God Can Bring Beauty from the Greatest Struggles:
No Matter What We Face, He Crowns Our Lives with Good, He Will Never Waste Our Pain
By Debbie McDaniel
She came downstairs early one morning, bleary eyed, wearing her favorite kitty cat pajamas, sparkly princess tiara sitting on top of tousled, tangled hair. She cuddled up next to me, and smiled, “Mom, just because your hair’s messy, doesn’t mean you can’t still wear a crown.” 🙂
Ahh, so true. And not only for a sweet 7 year-old girl who just rolled out of bed and plopped a sparkly tiara on her head. But for you. For me.
Just because life is messy, doesn’t mean we can’t still wear a crown. Because of whose we are.
Just because life is messy, doesn't mean we can't still wear a crown. Because of whose we are.… Click To Tweet
We are children of the King. He crowns our lives with good. He crowns our lives with purpose. He crowns our lives with beauty.
Even in the midst of things that look messy, the most difficult of days, or every dull, ordinary moment, He causes light still to shine. In the struggles and all. We may not see it. We might forget it’s there.
Life tangled and tousled. Mess of struggle and cares. Yet, no matter what it all looks like or how bleak the future feels, the truth is this: we still wear His crown.
And it’s often in our darkest, that God’s power shines the brightest.
For greatest beauty is often formed in dark places.
Many times we want to shine without the pain and uncertainty of what the hard stuff brings. We long to reflect beauty without the glaring weakness of deep cracks that line our stories and fill us with holes. We want to cover what was broken and scarred, masking the struggles of a past that took us down difficult pathways. And yet, embracing the beauty of the broken is what enables us to live free.

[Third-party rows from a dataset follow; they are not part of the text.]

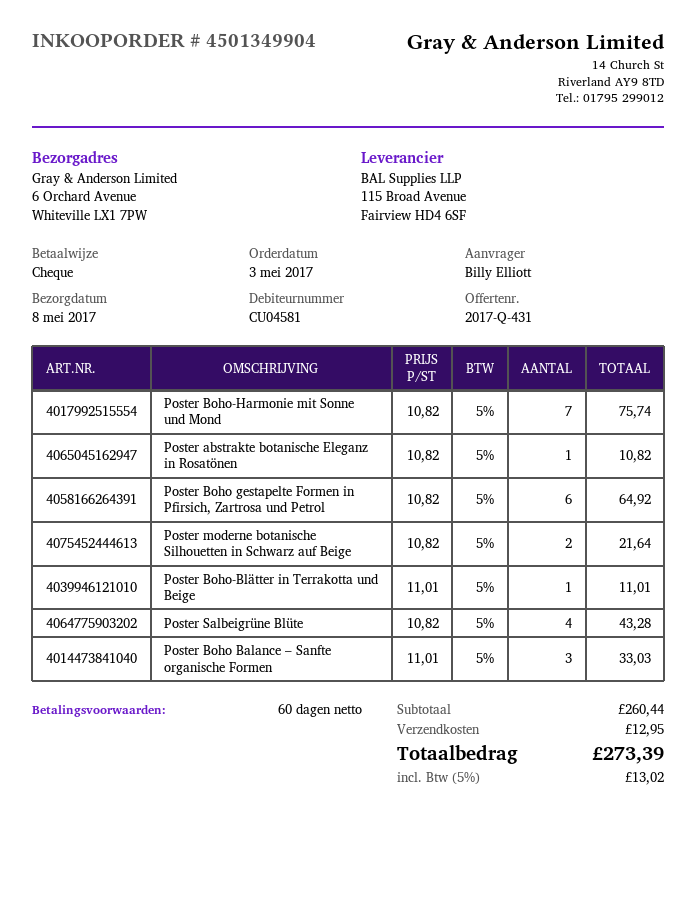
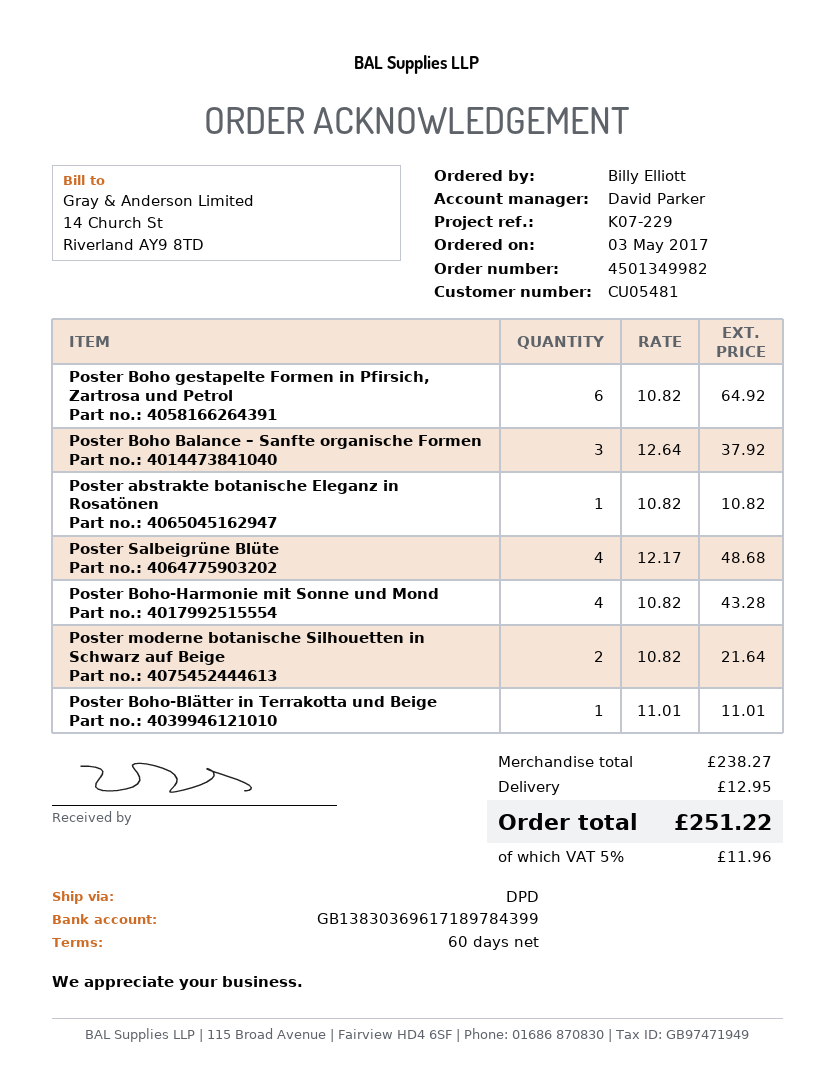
order number: 4501349904 -> 4501349982
customer number: CU04581 -> CU05481
Poster Boho-Harmonie mit Sonne und Mond: 7 x 10.82 = 75.74 -> 4 x 10.82 = 43.28
Poster Salbeigrüne Blüte: 4 x 10.82 = 43.28 -> 4 x 12.17 = 48.68
Poster Boho Balance – Sanfte organische Formen: 3 x 11.01 = 33.03 -> 3 x 12.64 = 37.92
subtotal: 260.44 -> 238.27
tax: 5% = 13.02 -> 5% = 11.96
total: 273.39 -> 251.22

With greater purpose. Changed hearts. Renewed focus and vision.
I became acquainted with the clutches of grief through the first few years of a journey through infertility. We walked that path much longer than we wanted, it often seemed more like a crawl, and became slower than we ever dreamed we’d have to endure. 7 years. Of many tears. And lonely suffering of the heart.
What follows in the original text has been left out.